(Dataset content):
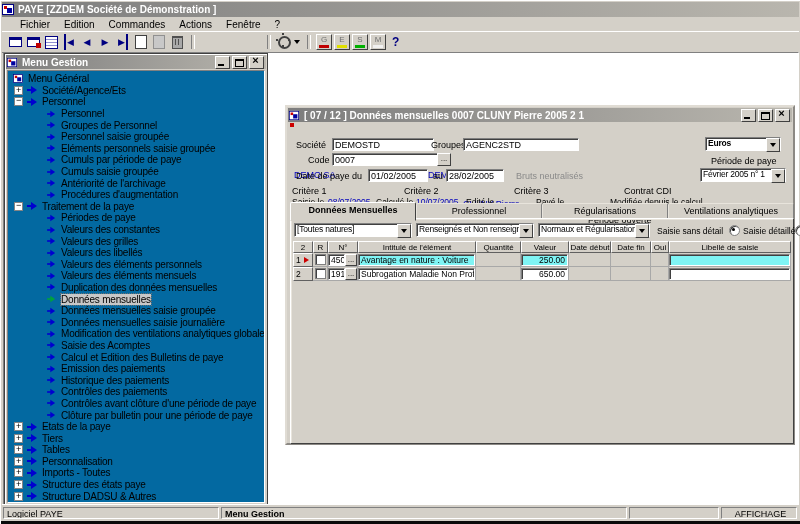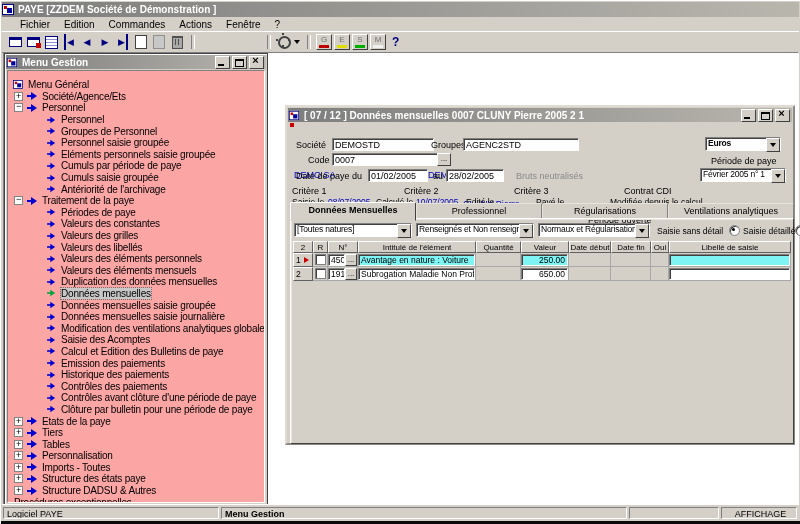--- a/index.html
+++ b/index.html
@@ -38,21 +38,21 @@
   .dropcaret{width:0;height:0;border-left:3px solid transparent;border-right:3px solid transparent;border-top:4px solid #000;}
   .lbtn{width:14px;height:14px;border:1px solid;border-color:#fff #404040 #404040 #fff;background:#d4d0c8;position:relative;
     font-size:8px;color:#707070;text-align:center;line-height:10px;margin-right:2px;}
   .lbtn i{position:absolute;left:2px;bottom:1px;right:2px;height:3px;font-style:normal;}
   .qmark{color:#000080;font-weight:bold;font-size:12px;margin-left:4px;}
   
   .mdi{position:absolute;left:2px;top:51px;width:796px;height:454px;background:#fff;border:1px solid;border-color:#808080 #fff #fff #808080;box-sizing:border-box;}
   
   .gwin{position:absolute;left:0;top:0;width:264px;height:452px;background:#d4d0c8;border:1px solid #404040;box-shadow:inset 1px 1px 0 #fff;box-sizing:border-box;}
   .gwin .tbar{height:14px;margin:1px;font-size:10px;}
-  .tree{position:absolute;left:2px;top:16px;right:2px;bottom:1px;background:#fca5a5;border:1px solid;border-color:#808080 #fff #fff #808080;overflow:hidden;padding-top:8px;box-sizing:border-box;}
+  .tree{position:absolute;left:2px;top:16px;right:2px;bottom:1px;background:#0369a1;border:1px solid;border-color:#808080 #fff #fff #808080;overflow:hidden;padding-top:2px;box-sizing:border-box;}
   .trow{height:11.6px;display:flex;align-items:center;white-space:nowrap;font-size:10px;letter-spacing:-0.2px;}
   .l0{padding-left:4px;} .l1{padding-left:6px;} .l2{padding-left:38px;}
   .exp{width:9px;height:9px;flex:0 0 9px;background:#fff;border:1px solid #848484;margin-right:4px;position:relative;box-sizing:border-box;}
   .exp::before{position:absolute;left:0;top:-2px;width:7px;text-align:center;font-size:9px;line-height:11px;color:#000;}
   .exp.plus::before{content:"+";}
   .exp.minus::before{content:"−";top:-3px;}
   .arr{position:relative;width:11px;height:8px;flex:0 0 11px;margin-right:4px;}
   .arr::before{content:"";position:absolute;left:0;top:3px;width:5px;height:2px;background:#0000d0;}
   .arr::after{content:"";position:absolute;left:4px;top:0;border-left:6px solid #0000d0;border-top:4px solid transparent;border-bottom:4px solid transparent;}
   .l2 .arr{transform:scale(.8);}
@@ -215,20 +215,24 @@
             <span class="arr"></span>
             <span class="tl">Cumuls par période de paye</span>
           </div>
         <div class="trow l2">
             <span class="arr"></span>
             <span class="tl">Cumuls saisie groupée</span>
           </div>
         <div class="trow l2">
             <span class="arr"></span>
             <span class="tl">Antériorité de l'archivage</span>
+          </div>
+        <div class="trow l2">
+            <span class="arr"></span>
+            <span class="tl">Procédures d'augmentation</span>
           </div>
         <div class="trow l1">
             <span class="exp minus"></span>
             <span class="arr"></span>
             <span class="tl">Traitement de la paye</span>
           </div>
         <div class="trow l2">
             <span class="arr"></span>
             <span class="tl">Périodes de paye</span>
           </div>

(Your instructions):
Output the records exactly, and let none of their pictures appear in the copy.

(Finished task):
--- a/index.html
+++ b/index.html
@@ -38,21 +38,21 @@
   .dropcaret{width:0;height:0;border-left:3px solid transparent;border-right:3px solid transparent;border-top:4px solid #000;}
   .lbtn{width:14px;height:14px;border:1px solid;border-color:#fff #404040 #404040 #fff;background:#d4d0c8;position:relative;
     font-size:8px;color:#707070;text-align:center;line-height:10px;margin-right:2px;}
   .lbtn i{position:absolute;left:2px;bottom:1px;right:2px;height:3px;font-style:normal;}
   .qmark{color:#000080;font-weight:bold;font-size:12px;margin-left:4px;}
   
   .mdi{position:absolute;left:2px;top:51px;width:796px;height:454px;background:#fff;border:1px solid;border-color:#808080 #fff #fff #808080;box-sizing:border-box;}
   
   .gwin{position:absolute;left:0;top:0;width:264px;height:452px;background:#d4d0c8;border:1px solid #404040;box-shadow:inset 1px 1px 0 #fff;box-sizing:border-box;}
   .gwin .tbar{height:14px;margin:1px;font-size:10px;}
-  .tree{position:absolute;left:2px;top:16px;right:2px;bottom:1px;background:#fca5a5;border:1px solid;border-color:#808080 #fff #fff #808080;overflow:hidden;padding-top:8px;box-sizing:border-box;}
+  .tree{position:absolute;left:2px;top:16px;right:2px;bottom:1px;background:#0369a1;border:1px solid;border-color:#808080 #fff #fff #808080;overflow:hidden;padding-top:2px;box-sizing:border-box;}
   .trow{height:11.6px;display:flex;align-items:center;white-space:nowrap;font-size:10px;letter-spacing:-0.2px;}
   .l0{padding-left:4px;} .l1{padding-left:6px;} .l2{padding-left:38px;}
   .exp{width:9px;height:9px;flex:0 0 9px;background:#fff;border:1px solid #848484;margin-right:4px;position:relative;box-sizing:border-box;}
   .exp::before{position:absolute;left:0;top:-2px;width:7px;text-align:center;font-size:9px;line-height:11px;color:#000;}
   .exp.plus::before{content:"+";}
   .exp.minus::before{content:"−";top:-3px;}
   .arr{position:relative;width:11px;height:8px;flex:0 0 11px;margin-right:4px;}
   .arr::before{content:"";position:absolute;left:0;top:3px;width:5px;height:2px;background:#0000d0;}
   .arr::after{content:"";position:absolute;left:4px;top:0;border-left:6px solid #0000d0;border-top:4px solid transparent;border-bottom:4px solid transparent;}
   .l2 .arr{transform:scale(.8);}
@@ -215,20 +215,24 @@
             <span class="arr"></span>
             <span class="tl">Cumuls par période de paye</span>
           </div>
         <div class="trow l2">
             <span class="arr"></span>
             <span class="tl">Cumuls saisie groupée</span>
           </div>
         <div class="trow l2">
             <span class="arr"></span>
             <span class="tl">Antériorité de l'archivage</span>
+          </div>
+        <div class="trow l2">
+            <span class="arr"></span>
+            <span class="tl">Procédures d'augmentation</span>
           </div>
         <div class="trow l1">
             <span class="exp minus"></span>
             <span class="arr"></span>
             <span class="tl">Traitement de la paye</span>
           </div>
         <div class="trow l2">
             <span class="arr"></span>
             <span class="tl">Périodes de paye</span>
           </div>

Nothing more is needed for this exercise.